If your website could produce thousands of dollars in sales for you every month, what would it be worth to you? We all know about the explosive growth of the Internet, how it is responsible for billions of dollars in revenue and how it has changed the way that people do business. Even senior citizens are getting online to search for information as well as products and services. But most businesses are not getting on board in an effective way.

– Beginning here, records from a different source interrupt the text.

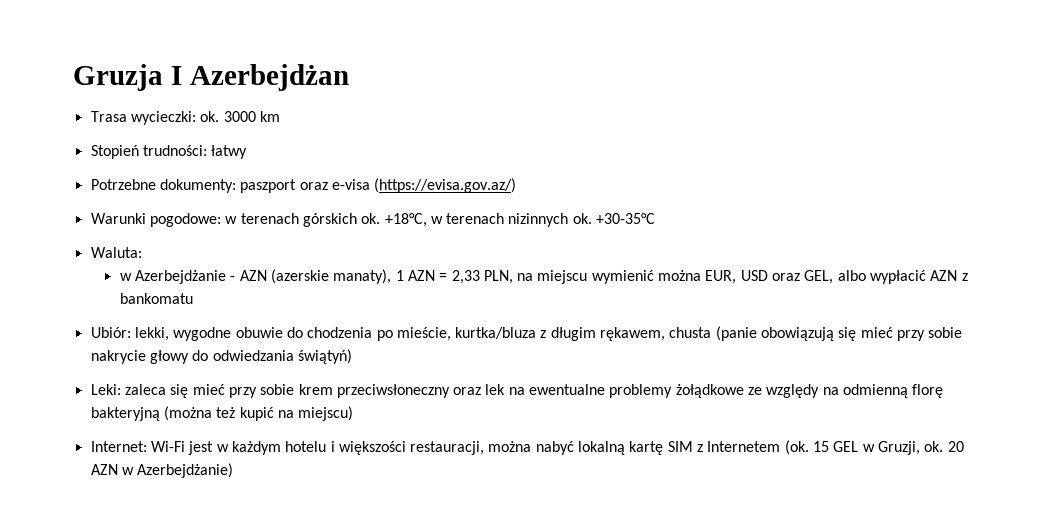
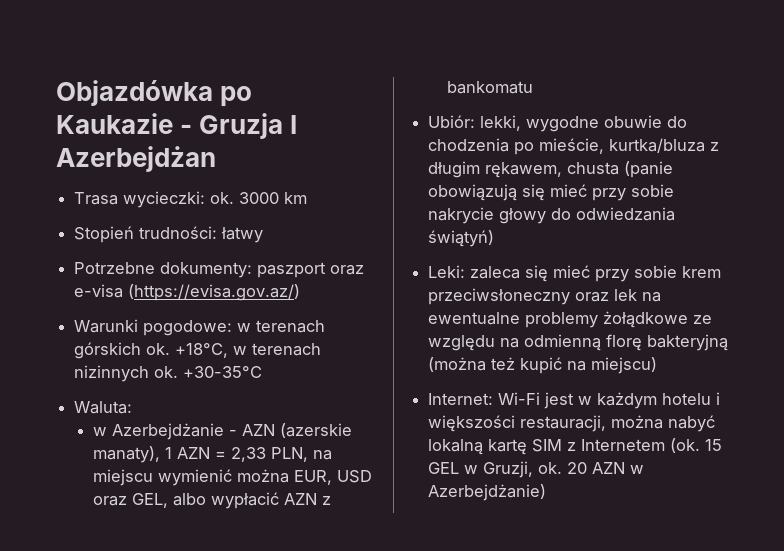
(73, 77) none -> [56,80,253,107] [56,113,193,134] Objazdówka po Kaukazie -
[766,384,820,398] względy -> [428,335,496,351] względu

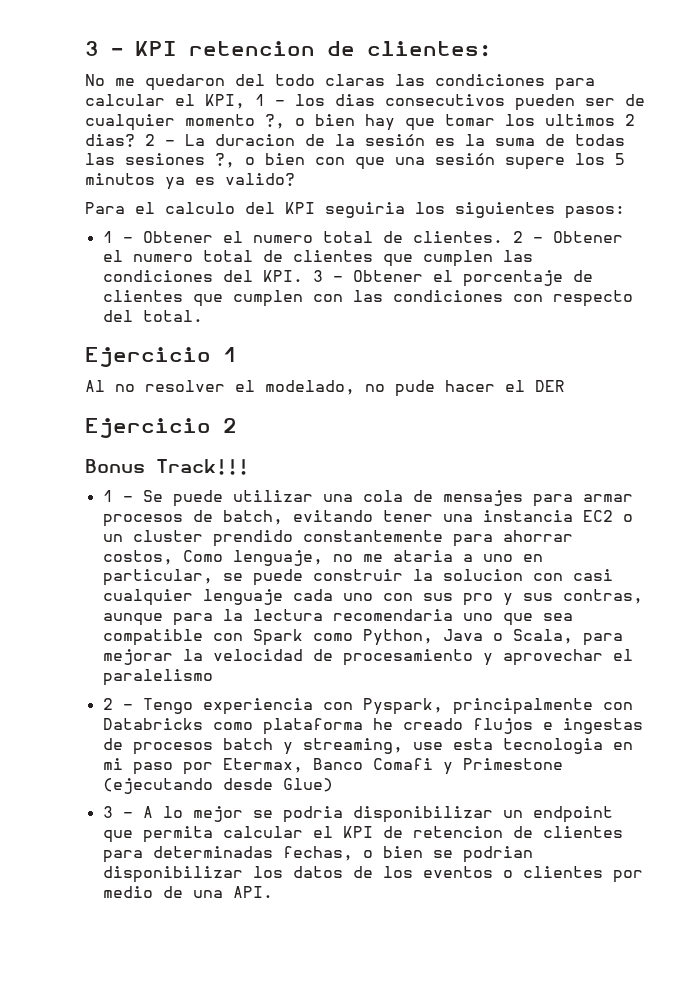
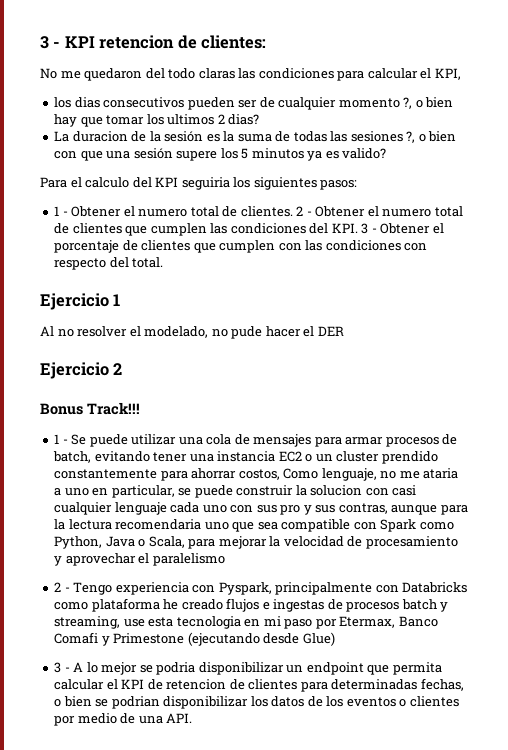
[255,94,285,106] 1 - -> (461, 74) //
[145,134,175,146] 2 - -> (260, 119) //

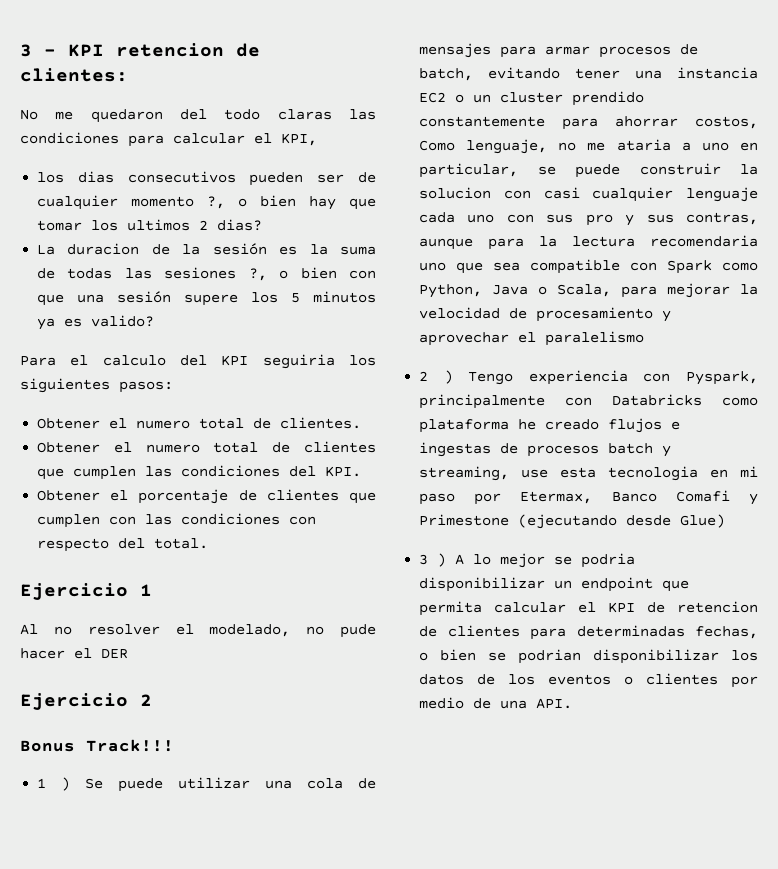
[54,206,68,216] 1 - -> (173, 387) none
[296,206,312,216] 2 - -> (362, 423) //
[361,223,377,234] 3 - -> (362, 471) //
[62,439,68,444] - -> [61,777,71,791] )
[64,587,70,592] - -> [443,370,453,384] )
[64,667,70,672] - -> [437,553,447,567] )

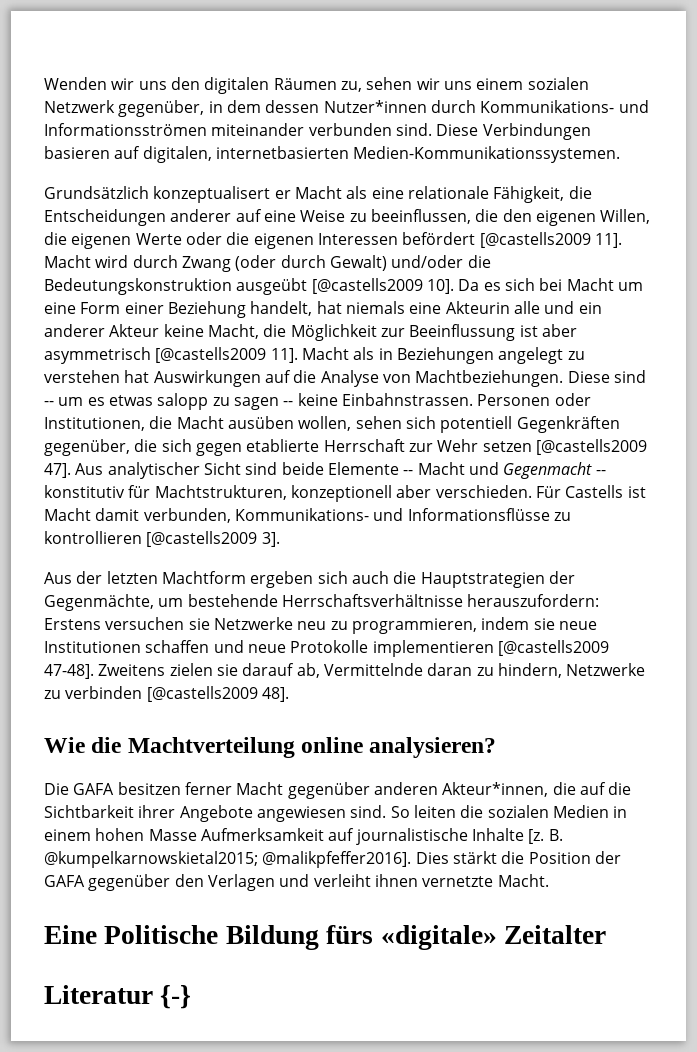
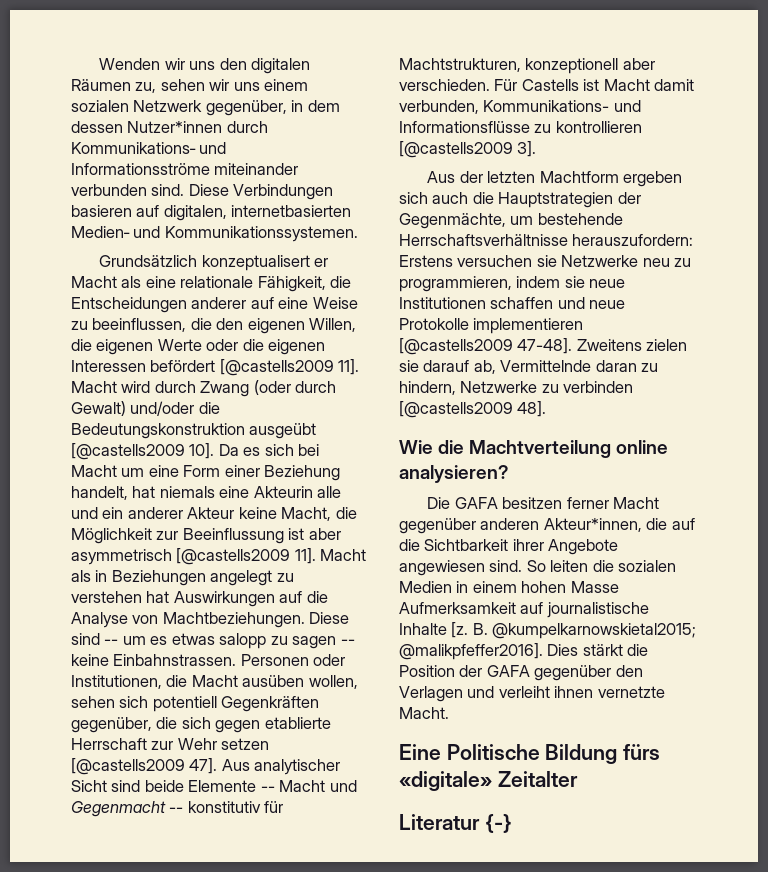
[44,123,207,136] Informationsströmen -> [71,163,210,175] Informationsströme
[353,146,621,163] Medien‑Kommunikationssystemen. -> [71,226,358,242] Medien‑ und Kommunikationssystemen.

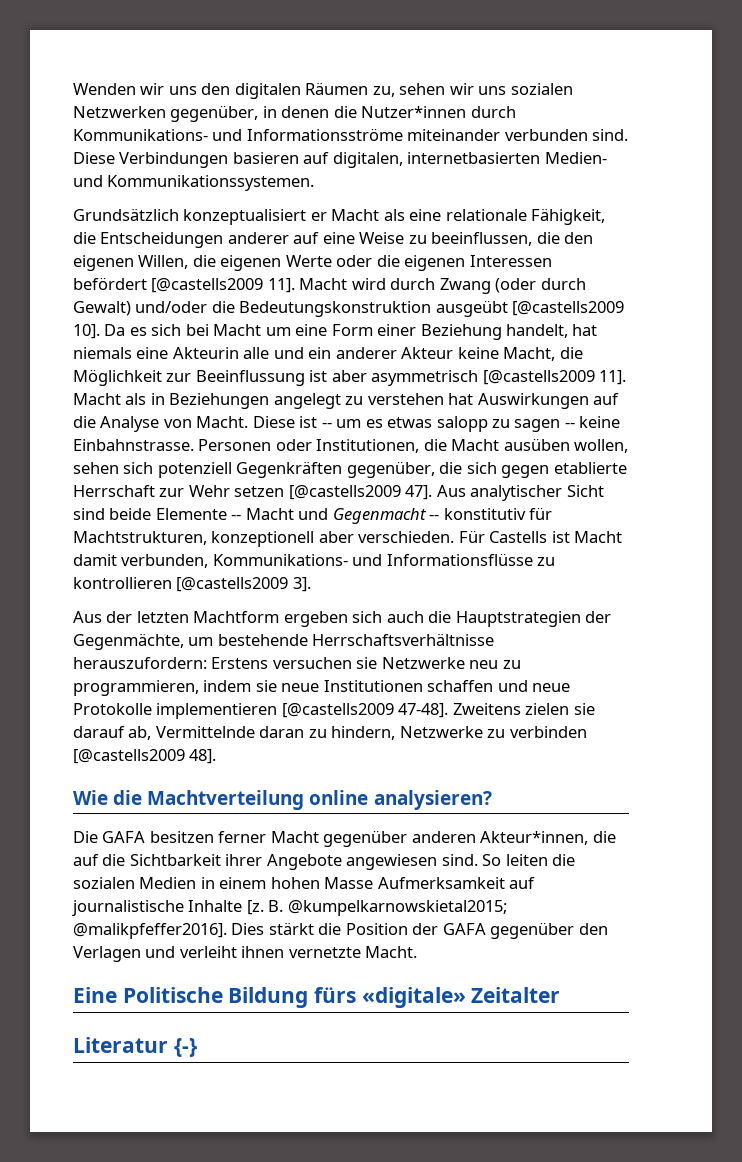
[264,79,309,91] [71,100,340,116] [71,121,123,133] einem sozialen Netzwerk gegenüber, in dem dessen -> [510,83,573,95] [73,105,357,122] sozialen Netzwerken gegenüber, in denen die
[201,255,310,271] konzeptualisert -> [183,209,307,225] konzeptualisiert
[162,612,350,628] [71,633,100,645] Machtbeziehungen. Diese sind -> [196,416,318,428] Macht. Diese ist
[113,654,237,666] Einbahnstrassen. -> [73,439,194,451] Einbahnstrasse.
[152,696,217,712] potentiell -> [157,462,232,478] potenziell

I've been in the web development and marketing business for about ten years and in that time, I've witnessed enormous changes - things like pay-per-click advertising, relevant search marketing, online banking, elearning systems, directories, eCommerce and multimedia, to name a few. It is now possible to do business all over the world right from your home because of the Internet. There are days when I sit in my nightgown and have an online meeting with someone in India or Russia. Each of us shares relevant files in our computer that allow us to do business together. I believe we have just begun to experience the Internet's powerful growth.
What I have noticed is that most people don't know how to make money with their websites. Even business people who can benefit the most from their website, may trust a high school or college kid with no knowledge of web design or Internet marketing, to build their most important and powerful marketing tool. Even if they choose a web development company and pay big bucks, it is no guarantee that their site will get results. The only way to assure that a website produces a significant return on investment is to treat it as the core marketing product - the central part of a marketing system that can automate and leverage sales.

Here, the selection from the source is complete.